Desidratação e sede constante
O processo de excreção da ureia pelos rins requer uma quantidade significativa de água. Se a hidratação não for adequada, o risco de desidratação aumenta, o que se manifesta como sede constante e urina mais escura e concentrada.
Hálito desagradável
Um hálito com odor forte, às vezes descrito como frutado ou semelhante a amônia, pode ser um sinal. Isso pode ocorrer devido à produção de cetonas (em dietas muito baixas em carboidratos e altas em proteína) ou ao acúmulo de subprodutos do metabolismo proteico.
Alterações no hábito intestinal
Muitas dietas hiperproteicas, especialmente aquelas que restringem carboidratos, podem ser pobres em fibras. A falta de fibras é uma causa comum de constipação e outros desconfortos digestivos.
Cansaço inexplicável
Embora pareça contraintuitivo, o cansaço pode ser um sintoma. Uma sobrecarga nos rins e no fígado, juntamente com a desidratação, pode levar a uma sensação de fadiga e falta de energia.
Por que a avaliação profissional é fundamental antes de adotar uma dieta hiperproteica?

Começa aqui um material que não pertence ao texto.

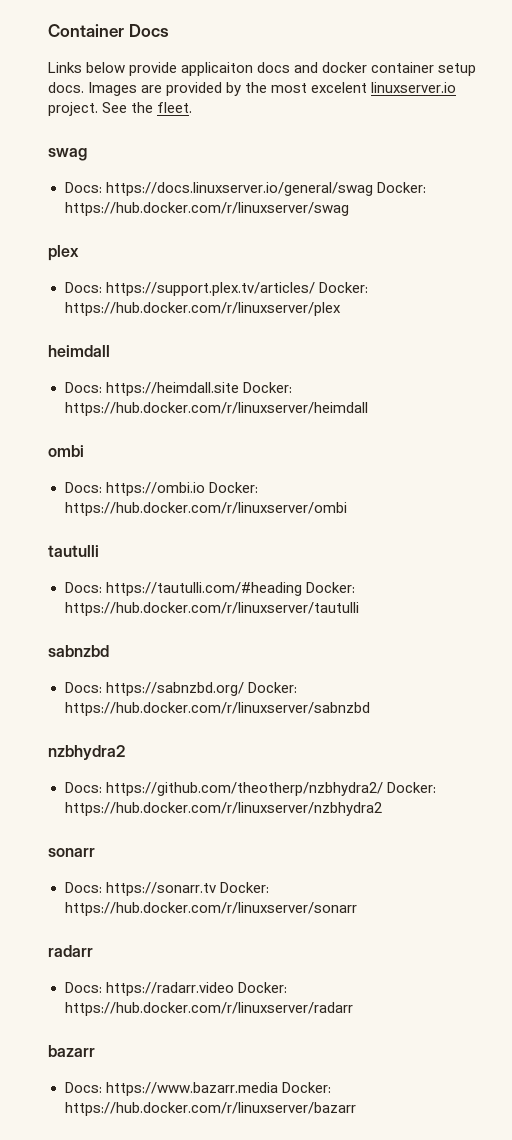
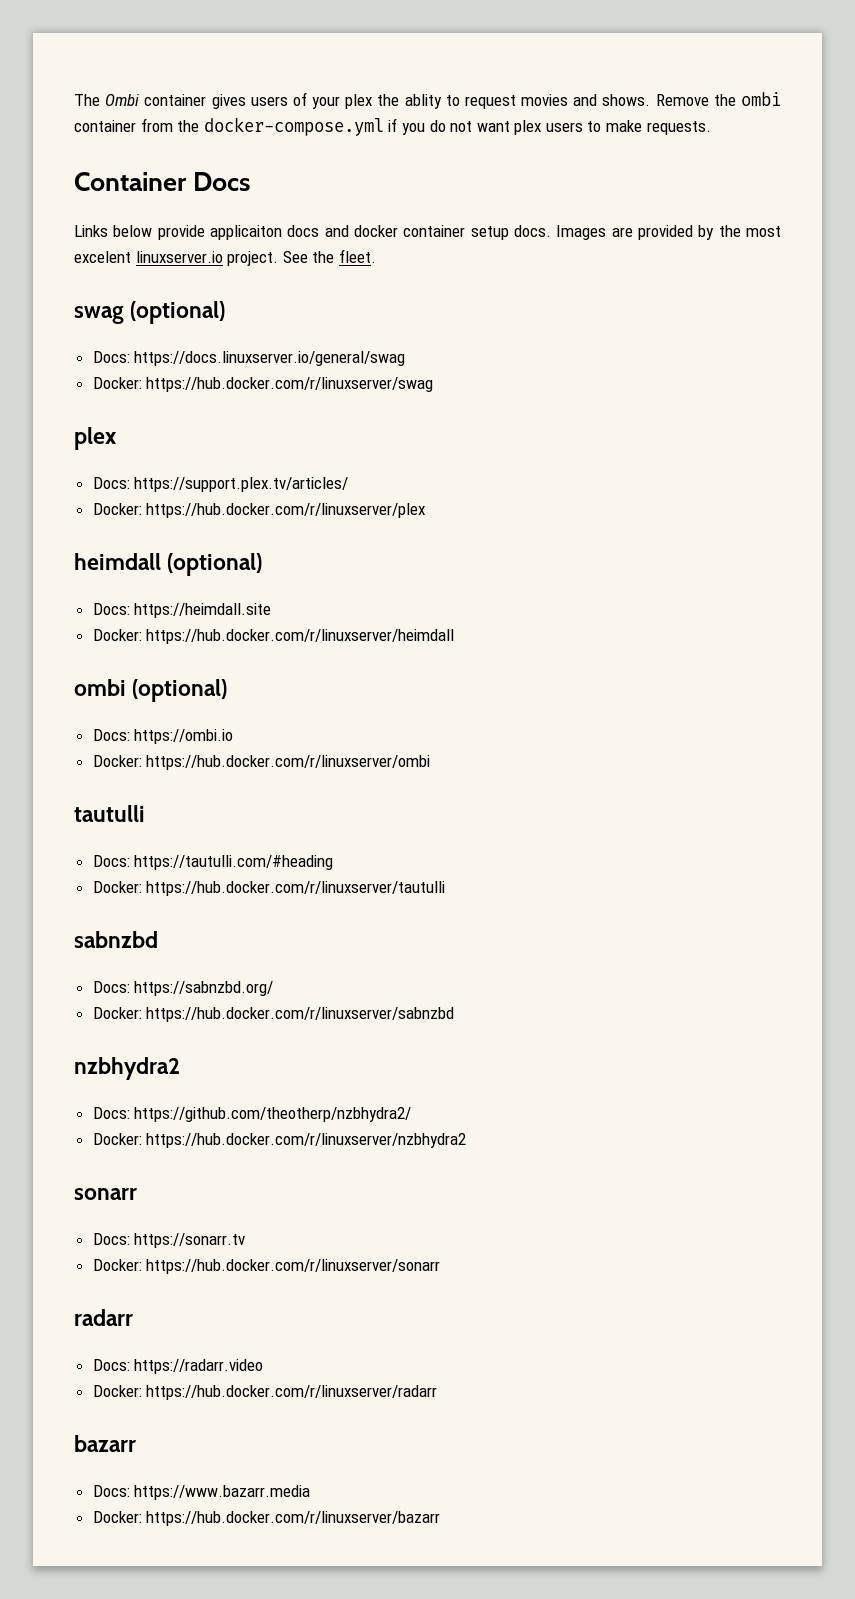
(48, 30) none -> [74,92,781,109] [74,117,711,136] The Ombi container gives users of your plex the ablity to request movies and shows. Remove the ombi container from the docker-compose.yml if you do not want plex users to make requests. //
(87, 154) none -> [130,301,226,324] (optional)
(373, 189) none -> (406, 358) //
(315, 289) none -> (349, 484) //
(110, 351) none -> [167,553,263,576] (optional)
(239, 389) none -> (272, 610) //
(84, 451) none -> [132,679,228,702] (optional)
(205, 489) none -> (234, 736) //
(302, 589) none -> (334, 862) //
(244, 689) none -> (274, 988) //
(383, 789) none -> (412, 1114) //
(216, 889) none -> (246, 1240) //
(234, 989) none -> (264, 1366) //
(278, 1089) none -> (311, 1492) //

A quantidade “ideal” de proteína varia enormemente de pessoa para pessoa, dependendo da idade, sexo, peso, nível de atividade física e, mais importante, do estado de saúde geral. As recomendações da World Health Organization (WHO) para um adulto saudável médio são modestas, em torno de 0,83 gramas por quilo de peso corporal. Dietas que excedem significativamente esse valor devem ser tratadas com cautela.
Antes de iniciar qualquer dieta rica em proteínas, é indispensável consultar um médico para avaliar sua função renal e hepática através de exames de sangue. Com base nesses resultados, um nutricionista poderá calcular suas necessidades proteicas individuais de forma segura, garantindo que sua dieta seja equilibrada e não coloque sua saúde em risco. Autosuplementação ou a adoção de dietas extremas sem orientação profissional é uma prática perigosa.